Nice Crikey post.
Now this morning, Mr Murdoch, I wanted to make sure I wasn’t misrepresenting your comments. Rather than watch your full 37-minute interview with Sky News Australia — deadlines, deadlines! — I wanted a news report.
I went to Google News and typed “murdoch block google”. The first result was this story at the UK’s Telegraph.
I went to Microsoft’s Bing and typed the same thing. Their top link was this story at the Guardian.
(I also searched the news at Yahoo!7 and their one and only result was a Crikey story from a month ago. Fail.)
I clicked through and read their stories — you don’t see full stories in search engines, Mr Murdoch, you have to click through. I saw their adverts. They got traffic.
Do you own the Telegraph or the Guardian, Mr Murdoch?
Oh dear.
C’mon Digger: bring on yer paywall! We need this experiment.
En passant:I see from his newsletter that Jason Calcanis is pushing the idea that Microsoft should pay publishers to let Bing index their content as a way of screwing Google. Stand by for an outbreak of my-enemy’s-enemy-is-my-friend syndrome. I suspect that we’re approaching the point where Murdoch & Co will discover the full power of network effects.
LATER: Cory Doctorow has a lovely column in the Guardian about Murdoch’s increasingly erratic pronouncements. Excerpt:
Rupert has got dealmaker’s flu, a bug he acquired when he bought MySpace and sold the exclusive right to index it to Google. This had the temporary effect of making Rupert look like a technology genius, as Google’s putative payout for this right made the MySpace deal instantly profitable, at least on paper; meanwhile, MySpace’s star was in decline, thanks to competition from Facebook, Twitter and a million me-too social networking tools.
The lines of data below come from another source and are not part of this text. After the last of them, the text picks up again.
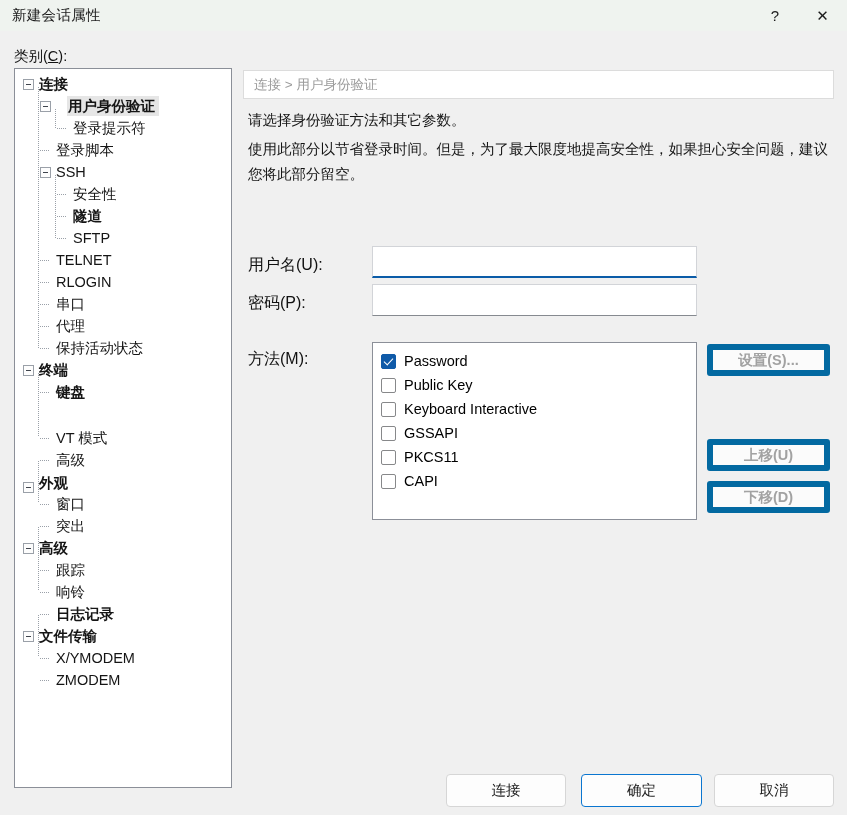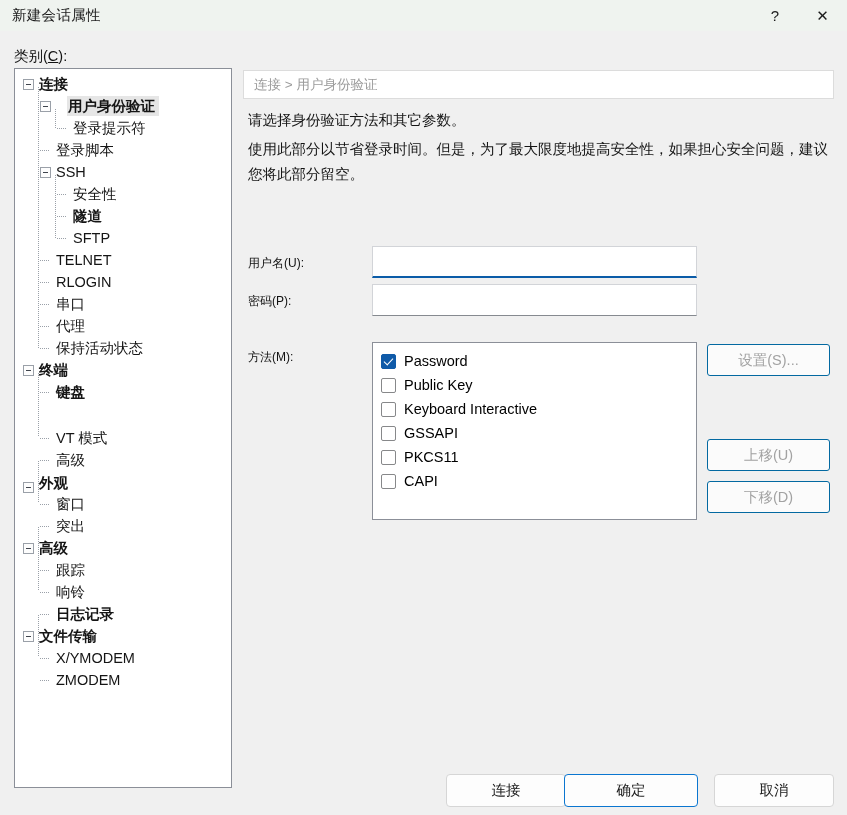--- a/index.html
+++ b/index.html
@@ -121,7 +121,7 @@
 
   .field-label {
     position: absolute;
-    font-size: 12px; color: #111;
+    font-size: 16px; color: #111;
     white-space: nowrap;
   }
 

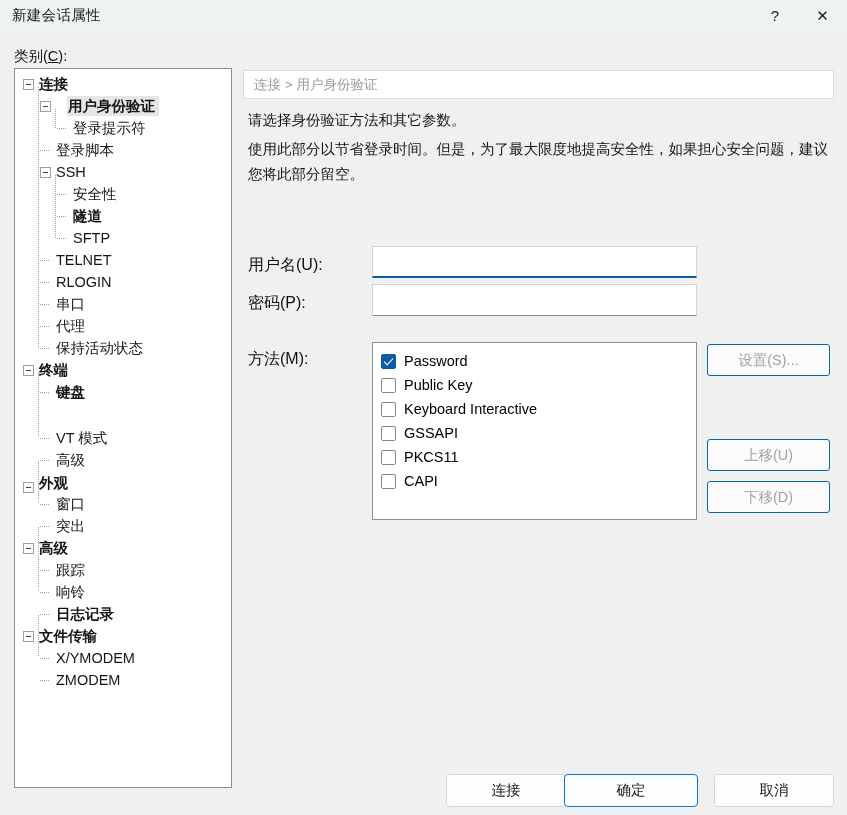--- a/index.html
+++ b/index.html
@@ -184,11 +184,12 @@
     position: absolute; left: 707px;
     width: 123px; height: 32px;
     background: #fbfbfb;
-    border: 1px solid #0369a1;
+    border: 6px solid #0369a1;
     border-radius: 3px;
     font-size: 14.5px; color: #a2a2a2;
     display: flex; align-items: center; justify-content: center;
     cursor: default;
+    font-weight: bold;
   }
   .btn-settings { top: 313px; }
   .btn-up { top: 408px; }

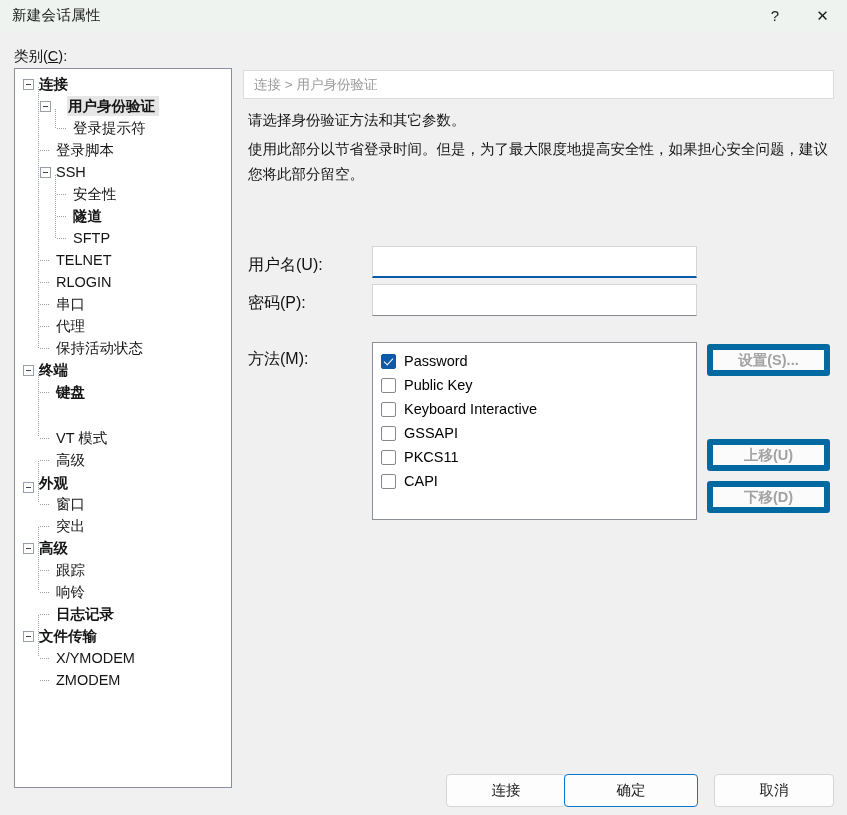--- a/index.html
+++ b/index.html
@@ -207,7 +207,7 @@
     cursor: default;
   }
   .btn-connect { left: 446px; width: 120px; }
-  .btn-ok { left: 564px; width: 134px; border: 1.6px solid #0b76d0; }
+  .btn-ok { left: 581px; width: 121px; border: 1.6px solid #0b76d0; }
   .btn-cancel { left: 714px; width: 120px; }
 </style>
 </head>

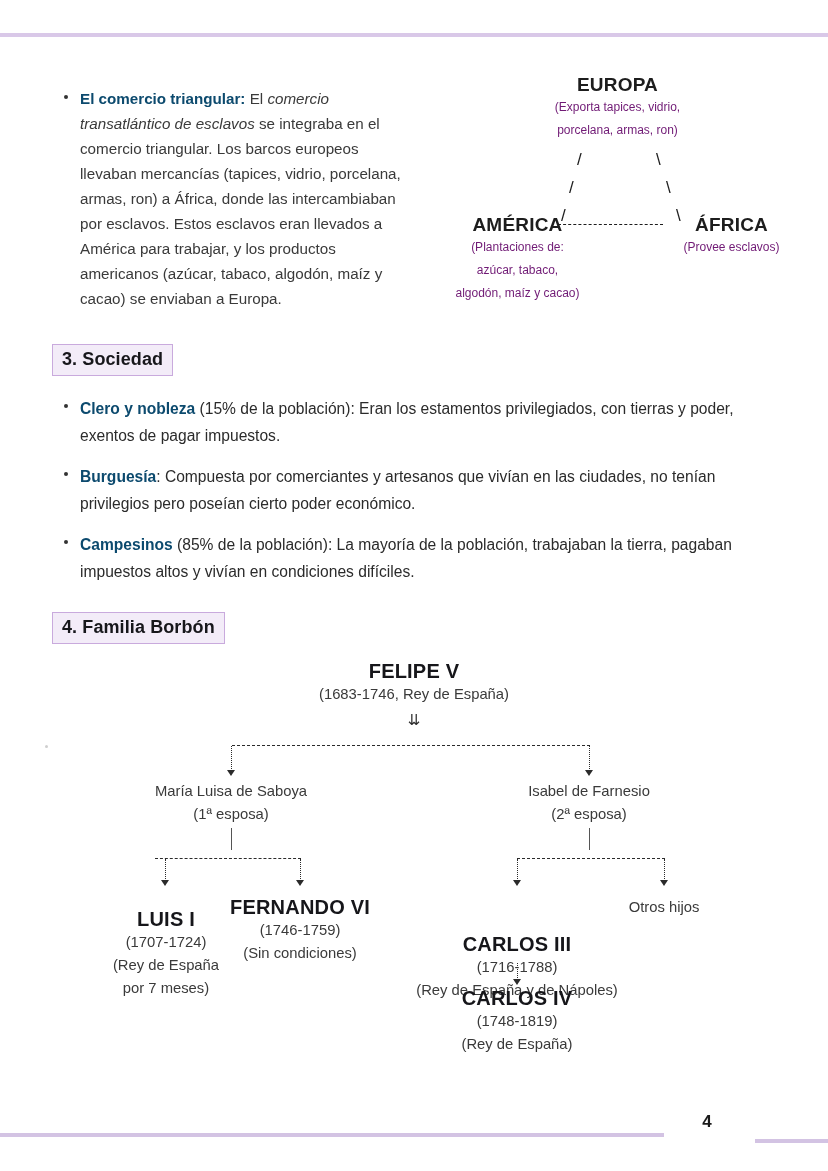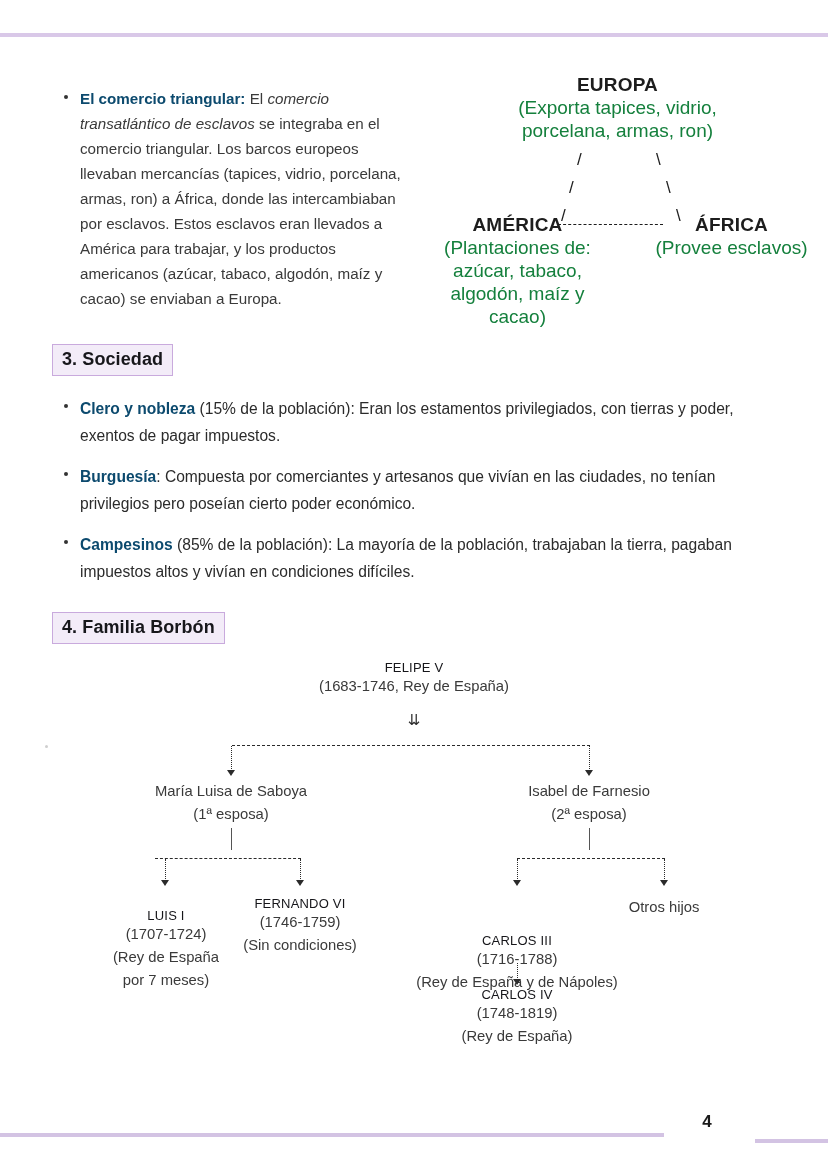--- a/index.html
+++ b/index.html
@@ -92,9 +92,9 @@
     letter-spacing: .2px;
   }
   .trade .node-sub {
-    font-size: 19px;
+    font-size: 12px;
     line-height: 23px;
-    color: #15803d;
+    color: #701a75;
   }
   .europa {
     position: absolute;

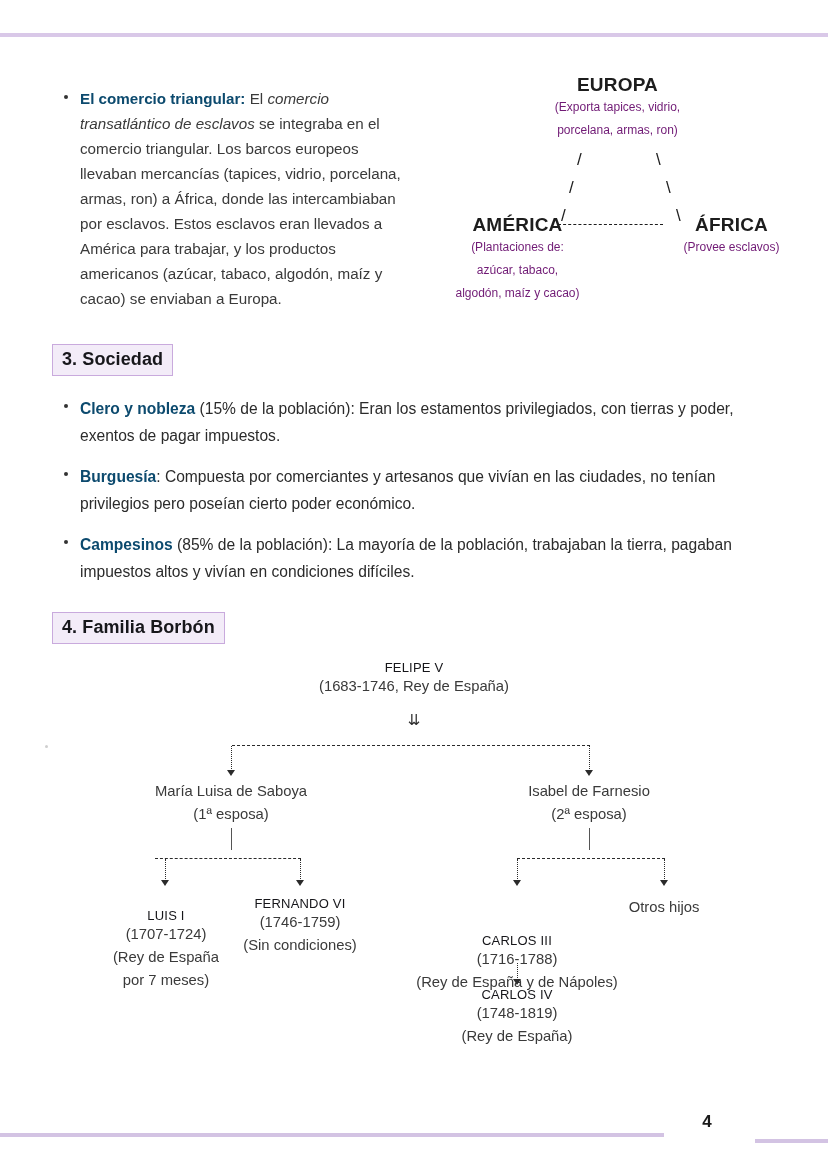--- a/index.html
+++ b/index.html
@@ -168,8 +168,8 @@
     width: 828px; height: 410px;
   }
   .tree .name {
-    font-size: 13px;
-    font-weight: normal;
+    font-size: 20px;
+    font-weight: bold;
     color: #16161a;
     letter-spacing: .2px;
   }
It also put ideas into Rupert’s head.
You can practically see the maths on the blackboard behind his eyelids: Exclusive deals + paywalls = money.
I think that Rupert is betting that one of Google’s badly trailing competitors can be coaxed into paying for the right to index all of Newscorp’s online stuff, if that right is exclusive. Rupert is thinking that a company such as Microsoft will be willing to pay to shore up its also-ran search tool, Bing, by buying the right to index the fraction of a fraction of a sliver of a crumb of the internet that Newscorp owns.
They’ll be able to advertise: “We have Rupert’s pages and Google doesn’t, so search with us!” (Actually, they’ll have to advertise: “We have Rupert’s pages and Google doesn’t, except MySpace, which Google has.”)
Or maybe not – MySpace isn’t delivering the traffic Rupert guaranteed Google in his little deal, and Google may bail if there’s a likely sucker on the line.
Maybe the target isn’t Microsoft. Maybe it’s some gullible startup that’s even now walking up and down Sand Hill Road, the heart of Venture Capital Country in Silicon Valley, showing off a PowerPoint deck whose entire message can be summarised as: “You give us a heptillion dollars, we’ll do exclusive search deals with Rupert and the other media behemoths, and we’ll freeze Google out.”
Murdoch is a bit like a malign version of Warren Buffett, in the sense that people are so impressed/intimidated by his past record that they’re reluctant to criticise him now. Like Buffett, the Digger has made great bets in his time (e.g. buying the Sun< and turning it round, launching Sky, etc.) and some of them required stamina and courage to seem them through. So at the moment even though most people don’t believe that his paywall strategy can work in a networked ecosystem, they have a kind of superstitious reluctance to express their scepticism out loud.